De pronto frenó tan bruscamente que Melnicov se golpeó la cabeza contra el cristal del parabrisas.
— ¡Aquí está!
A veinte pasos del coche apretábase al suelo la bestia perseguida, al borde de un lago que le había obligado a detener su fuga.
Melnicov hacía girar la manivela de su aparato. Kamov colocó las máscaras de oxígeno de ambos. Por unos instantes, el animal quedó inmóvil. Luego se abrieron sus enormes fauces, descubriendo varias hileras de dientes filosos y triangulares. Medía, desde la cabeza a la punta de su cola velluda, unos tres metros y medio. Su cuerpo, del tamaño de un cocodrilo terrestre, se apoyaba en tres pares de patas, siendo las delanteras más cortas y munidas de garras, mientras las traseras eran largas y dobladas como las de un grillo, permitiéndole efectuar sus saltos gigantescos.

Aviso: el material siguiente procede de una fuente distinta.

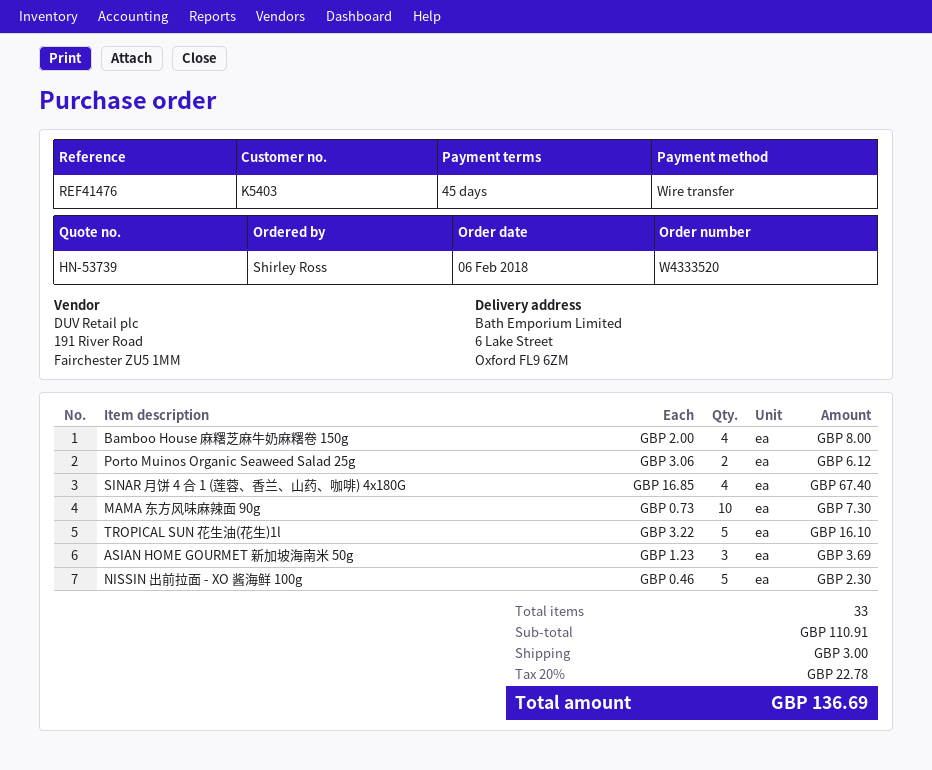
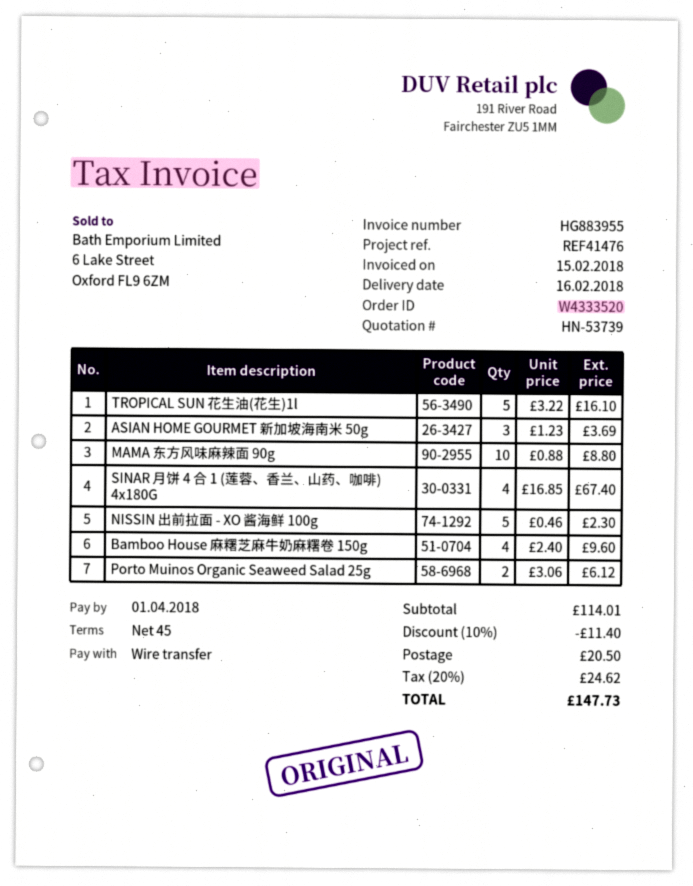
Bamboo House 麻糬芝麻牛奶麻糬卷 150g: 4 x 2.00 = 8.00 -> 4 x 2.40 = 9.60
MAMA 东方风味麻辣面 90g: 10 x 0.73 = 7.30 -> 10 x 0.88 = 8.80
subtotal: 110.91 -> 114.01
discount: none -> 10% = 11.40
shipping: 3.00 -> 20.50
tax: 20% = 22.78 -> 20% = 24.62
total: 136.69 -> 147.73

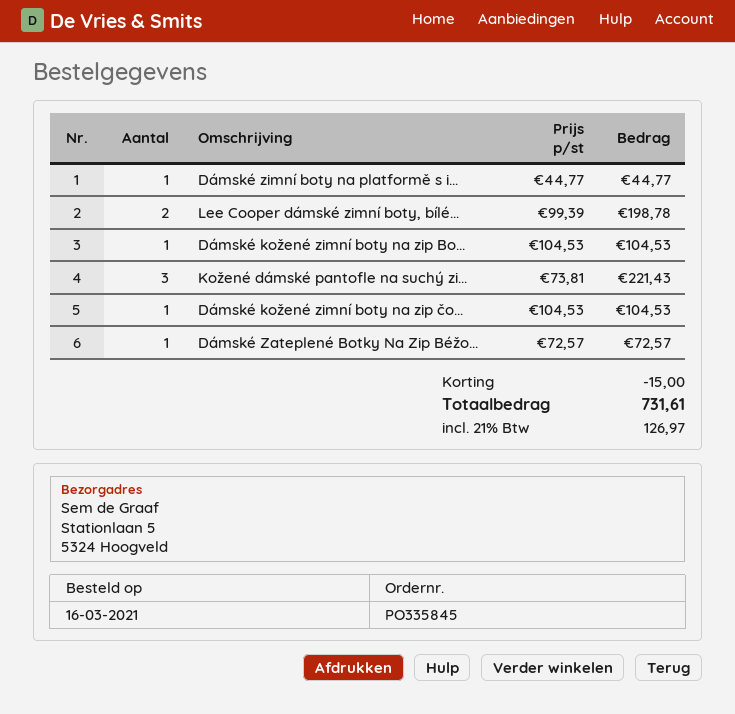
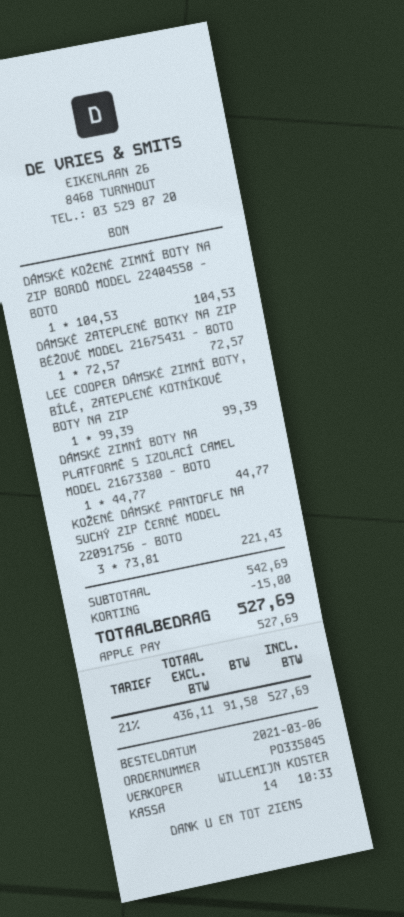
order date: 2021-03-16 -> 2021-03-06
Lee Cooper dámské zimní boty, bílé...: 2 x 99.39 = 198.78 -> 1 x 99.39 = 99.39
Dámské kožené zimní boty na zip čo...: 1 x 104.53 = 104.53 -> none
tax: 21% = 126.97 -> 21% = 91.58
total: 731.61 -> 527.69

Miraba el coche con ojos redondos y verdes, con una pupila como la de los gatos y de golpe, enderezando con fuerza sus patas traseras, dio un salto de doce metros hacia el vehículo.

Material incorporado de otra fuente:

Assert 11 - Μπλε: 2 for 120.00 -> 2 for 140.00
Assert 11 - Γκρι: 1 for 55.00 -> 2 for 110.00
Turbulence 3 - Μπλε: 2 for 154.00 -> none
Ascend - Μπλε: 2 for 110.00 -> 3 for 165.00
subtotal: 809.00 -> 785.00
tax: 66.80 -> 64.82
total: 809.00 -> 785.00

Melnicov se echó para atrás en el instante del repentino ataque, pero Kamov se mantuvo sereno, y aumentando la velocidad en el momento mismo del salto, se lanzó adelante con un brusco viraje a la derecha, para no dar en el lago. Así que el cuerpo del reptil pasó por encima del coche y cayó en la arena tras él. Enfurecido por el salto fallido, se dio vuelta inmediatamente y saltó otra vez, con éxito. El coche se estremeció por el golpe y Kamov desconectó el motor. El animal estaba en el techo y se sentían sus garras que arañaban el metal. La planta, conseguida a tan duras penas, cayó al suelo, destrozada.
— ¡Prepararse! — dijo Kamov.
Melnicov dejó de lado el aparato y tomó el rifle. Cuando el coche emprendió la marcha, lentamente, el animal se quedó en el techo. Quizá lo asustara el movimiento del vehículo, sensación que jamás había experimentado. La cola pendía y tocaba el suelo, pero no se oía más el rechinar de las garras contra el metal.
— ¡Hay que obligarlo a bajar! — dijo Kamov —. Pero ¿cómo?
Tocó la bocina. El aullido de la sirena desgarró el silencio del desierto. Aparentemente asustado, el animal trató de bajarse, pero sus garras patinaron sobre el metal y cayó pesadamente de espaldas al suelo, al lado mismo de la oruga. En un instante, Melnicov vio la piel más clara del vientre y sus seis patas se movían con desamparo en el aire. El animal se plegó, se dobló, logrando ponerse de pie y escaparse a grandes saltos, pero Kamov aceleró y pronto lo alcanzó, aterrorizándolo con el continuo alarido de la sirena. Abriendo la ventana delantera le dijo a Melnicov que disparara a la cabeza cuidando de no fallar.
Melnicov seguía atentamente cada movimiento del animal, cuyos impetuosos saltos no le permitían afinar la puntería.
— Así no se puede — gimió.
— Se va a cansar, finalmente.
— Quien sabe cuándo llegará a cansarse, y entre tanto nosotros podemos caer en otro pantano.
— Bueno. Vamos a probar otra cosa.
Kamov apagó la sirena. El brusco silencio sobrevenido hizo parar al animal que se volvió para mirar al coche. Este se detuvo a tres pasos y era imposible errar el tiro. Melnicov disparó.
— Parece que ya está.
Ambos observaban atentamente al reptil.

— Yo apunté entre los ojos.
Esperaron algunos minutos y luego se acercaron cautelosamente, arma en mano. Pero la fiera había muerto: efectivamente, la bala había entrado entre los ojos.
— Esto demuestra que los animales marcianos tienen el cerebro en el mismo sitio que los terrestres.